AIM OF THE TASK:
Search the listing below for the word "using" and return each line that contains it.

━━━━━━

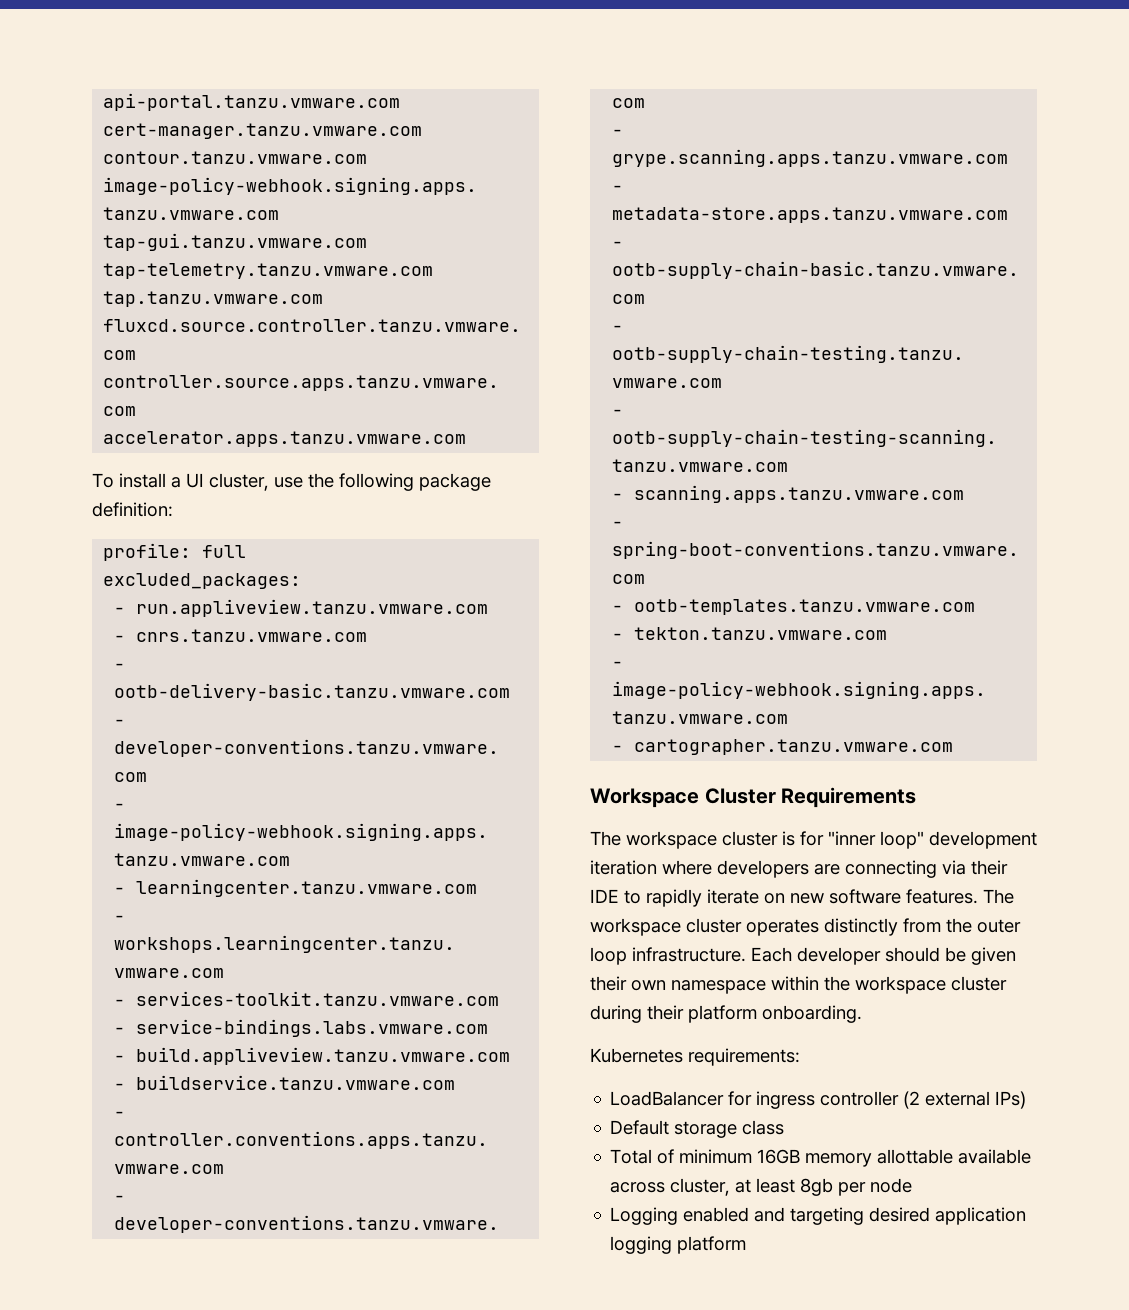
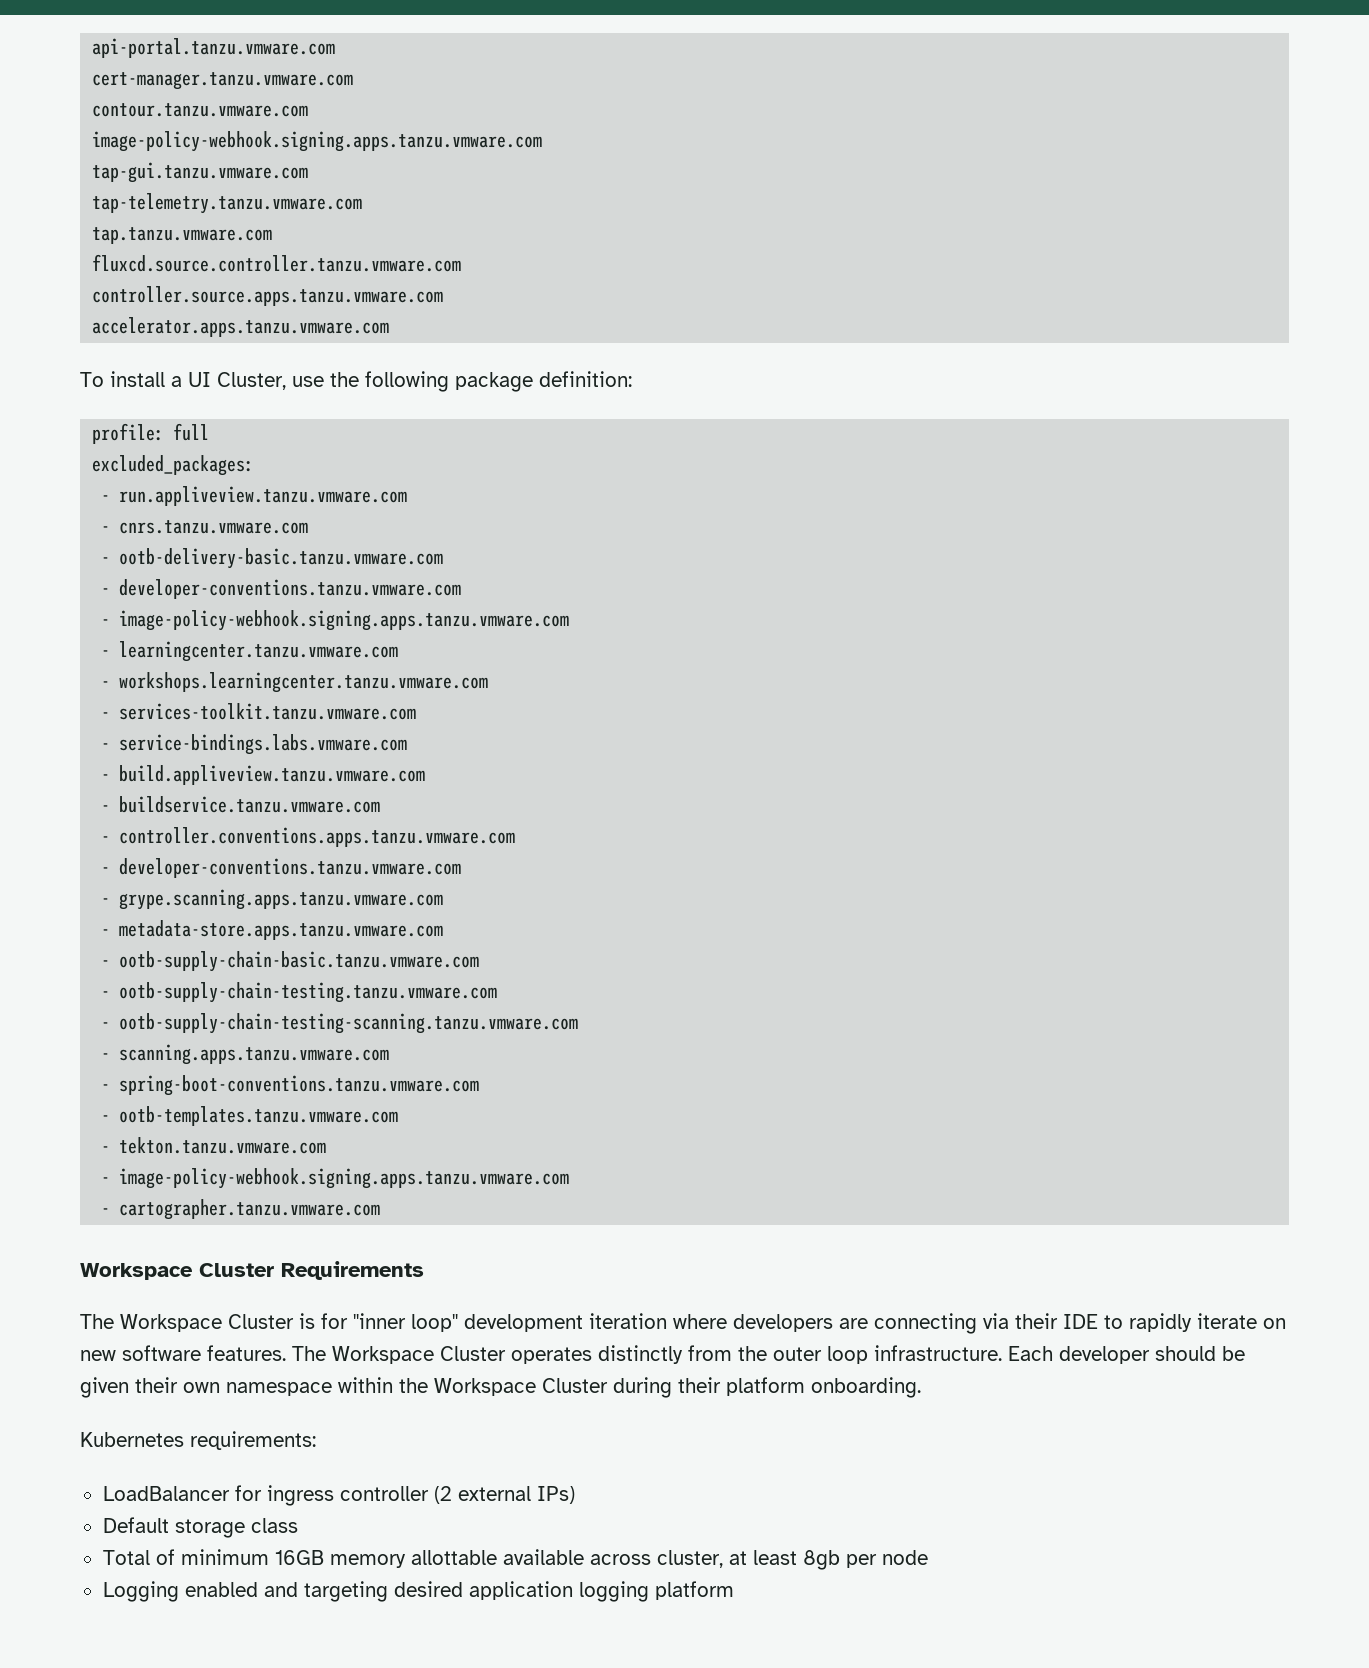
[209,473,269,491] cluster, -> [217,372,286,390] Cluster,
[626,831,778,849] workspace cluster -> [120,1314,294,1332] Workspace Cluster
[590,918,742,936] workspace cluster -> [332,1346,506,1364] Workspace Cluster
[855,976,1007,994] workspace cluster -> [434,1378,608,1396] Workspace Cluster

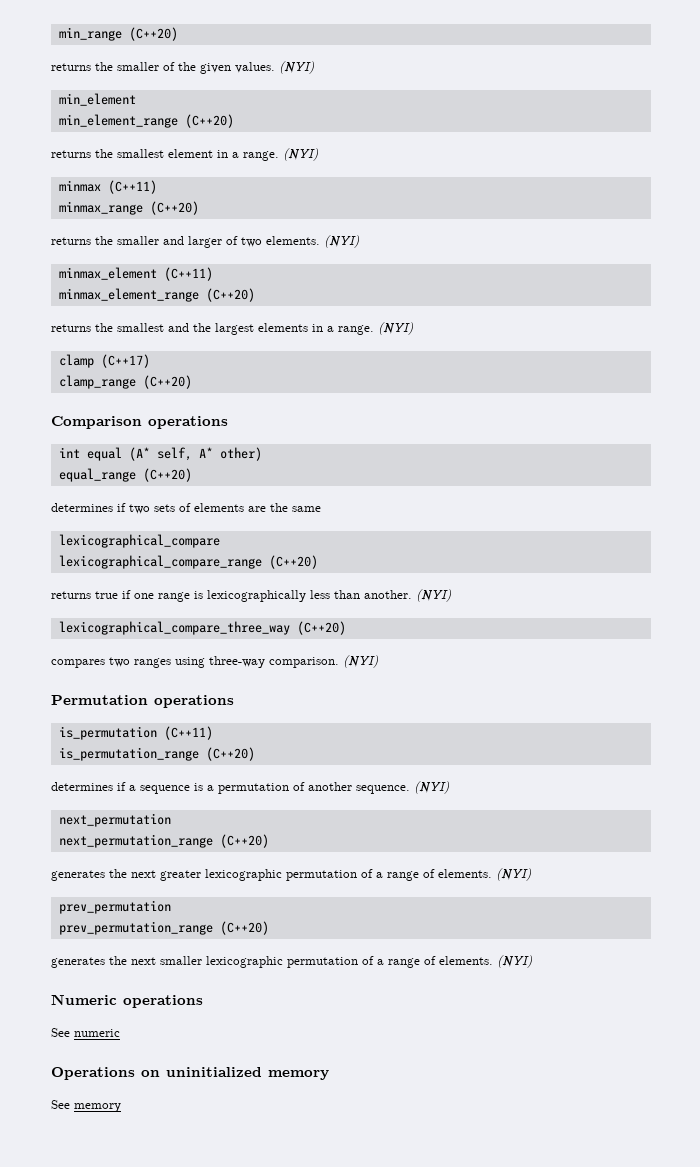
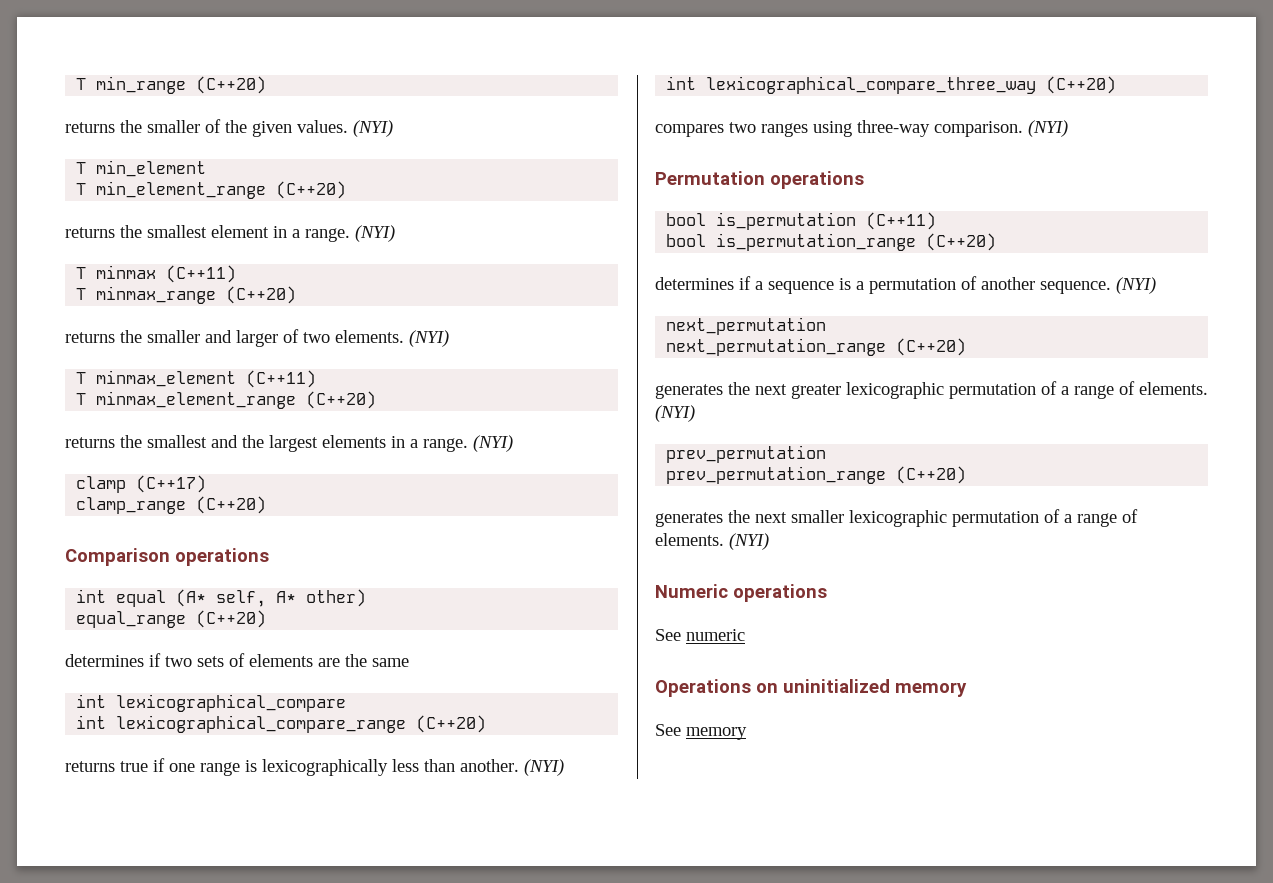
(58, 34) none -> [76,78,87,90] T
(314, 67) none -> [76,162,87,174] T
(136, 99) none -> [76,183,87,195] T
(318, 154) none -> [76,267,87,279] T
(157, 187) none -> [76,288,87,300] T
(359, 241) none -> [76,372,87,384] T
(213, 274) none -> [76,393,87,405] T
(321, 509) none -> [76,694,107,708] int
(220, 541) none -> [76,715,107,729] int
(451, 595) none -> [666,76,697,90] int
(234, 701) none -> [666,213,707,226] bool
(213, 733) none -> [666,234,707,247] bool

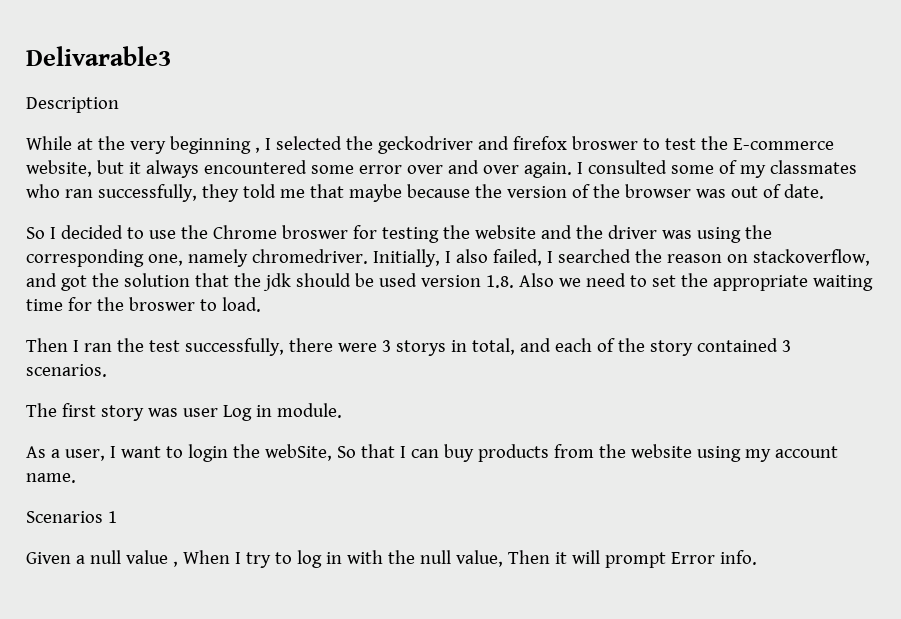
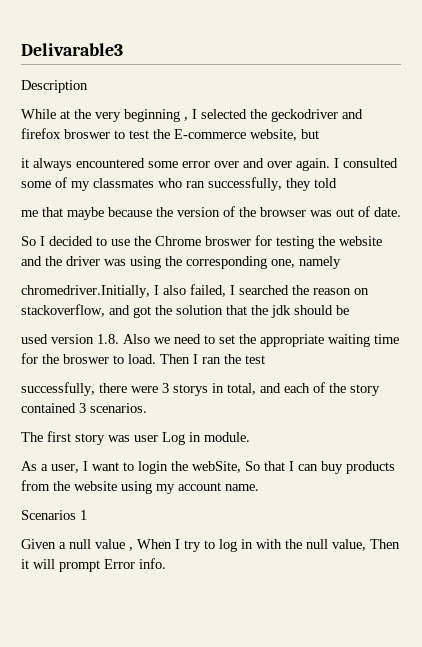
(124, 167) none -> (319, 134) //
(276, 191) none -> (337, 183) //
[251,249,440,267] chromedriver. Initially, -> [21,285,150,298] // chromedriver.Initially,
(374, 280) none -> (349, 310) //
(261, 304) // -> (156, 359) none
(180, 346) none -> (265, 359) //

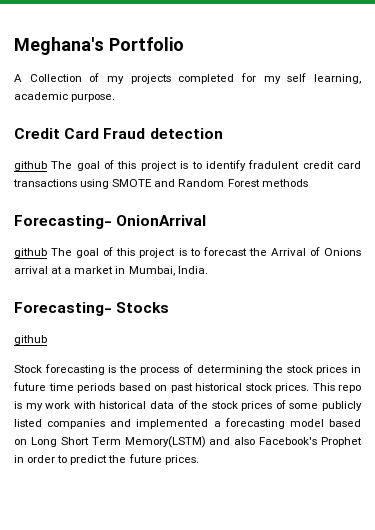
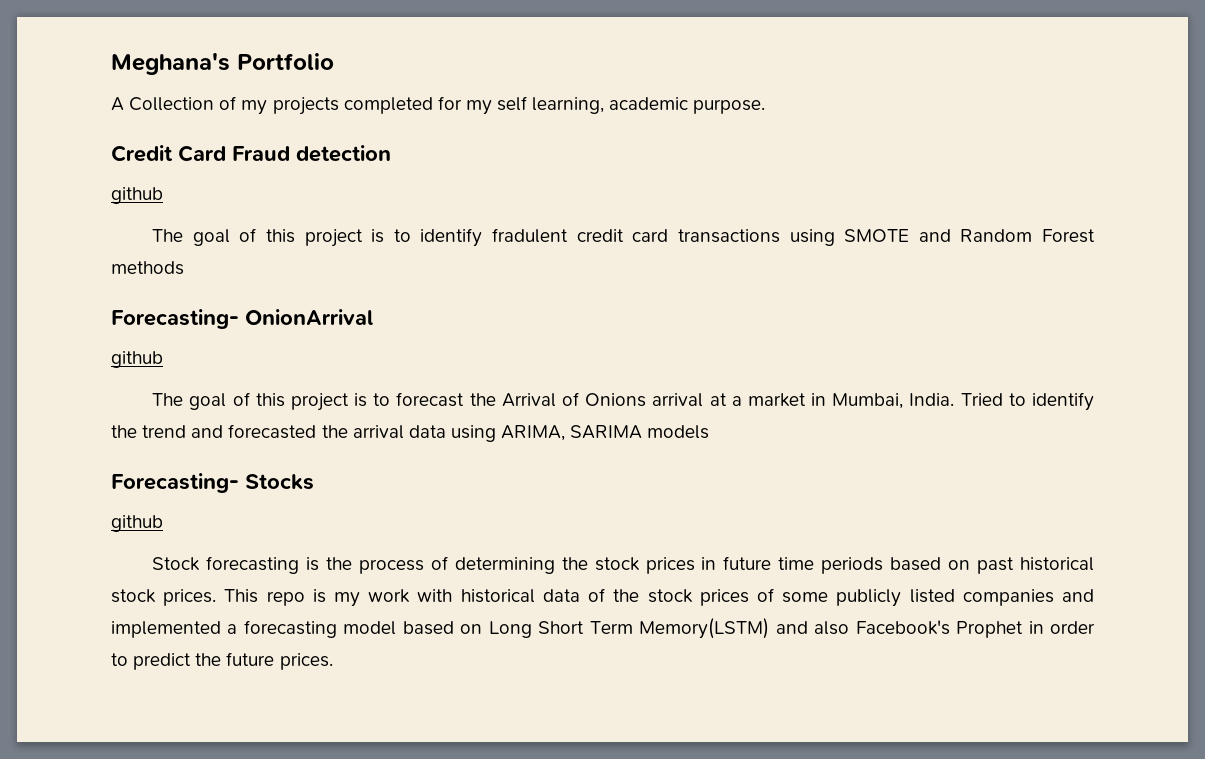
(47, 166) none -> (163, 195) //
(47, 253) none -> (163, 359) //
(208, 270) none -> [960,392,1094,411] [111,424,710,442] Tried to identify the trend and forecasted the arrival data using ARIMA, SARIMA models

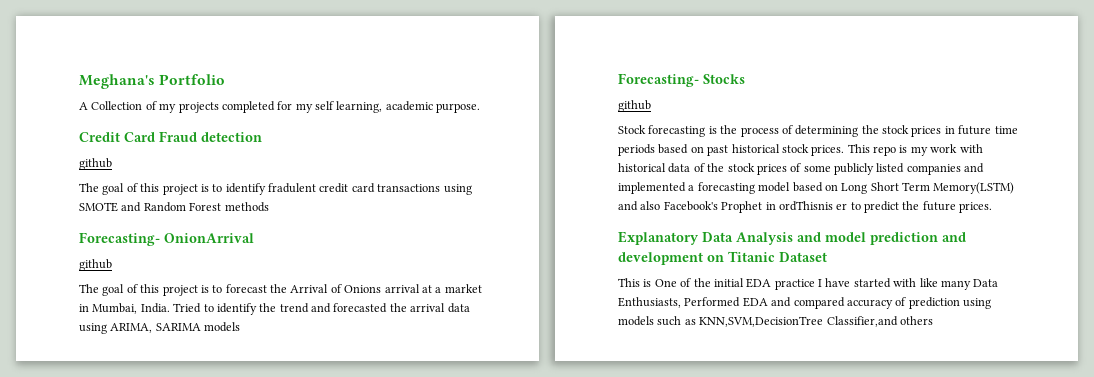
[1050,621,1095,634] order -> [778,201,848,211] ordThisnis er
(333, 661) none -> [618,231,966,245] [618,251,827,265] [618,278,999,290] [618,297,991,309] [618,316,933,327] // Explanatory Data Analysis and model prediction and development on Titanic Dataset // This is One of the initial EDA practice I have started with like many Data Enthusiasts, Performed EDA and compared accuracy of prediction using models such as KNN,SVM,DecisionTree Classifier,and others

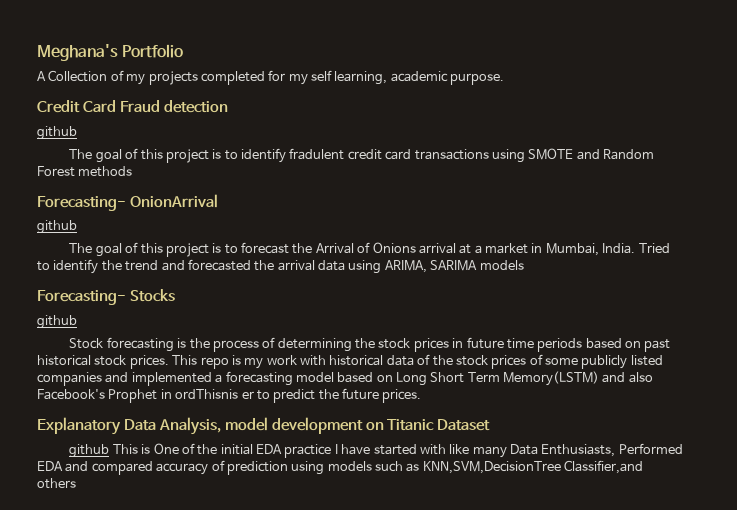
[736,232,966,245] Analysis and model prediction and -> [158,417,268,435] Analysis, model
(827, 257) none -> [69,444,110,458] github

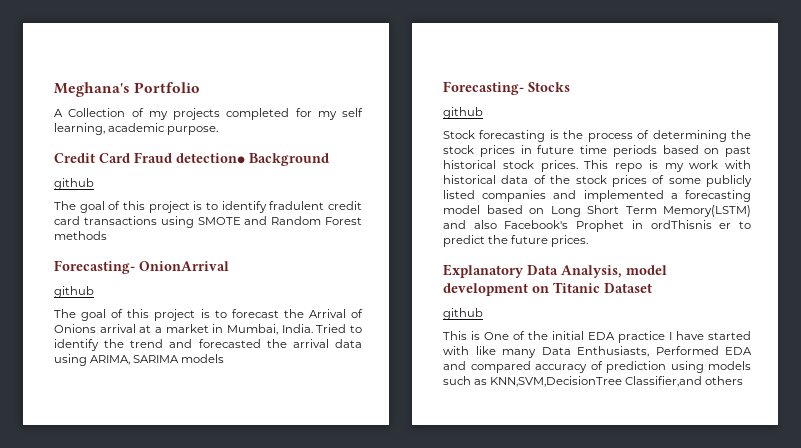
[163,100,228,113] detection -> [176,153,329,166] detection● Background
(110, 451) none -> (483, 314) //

━━━━━━

TASK SOLUTION:
(208, 270) none -> [960,392,1094,411] [111,424,710,442] Tried to identify the trend and forecasted the arrival data using ARIMA, SARIMA models
(333, 661) none -> [618,231,966,245] [618,251,827,265] [618,278,999,290] [618,297,991,309] [618,316,933,327] // Explanatory Data Analysis and model prediction and development on Titanic Dataset // This is One of the initial EDA practice I have started with like many Data Enthusiasts, Performed EDA and compared accuracy of prediction using models such as KNN,SVM,DecisionTree Classifier,and others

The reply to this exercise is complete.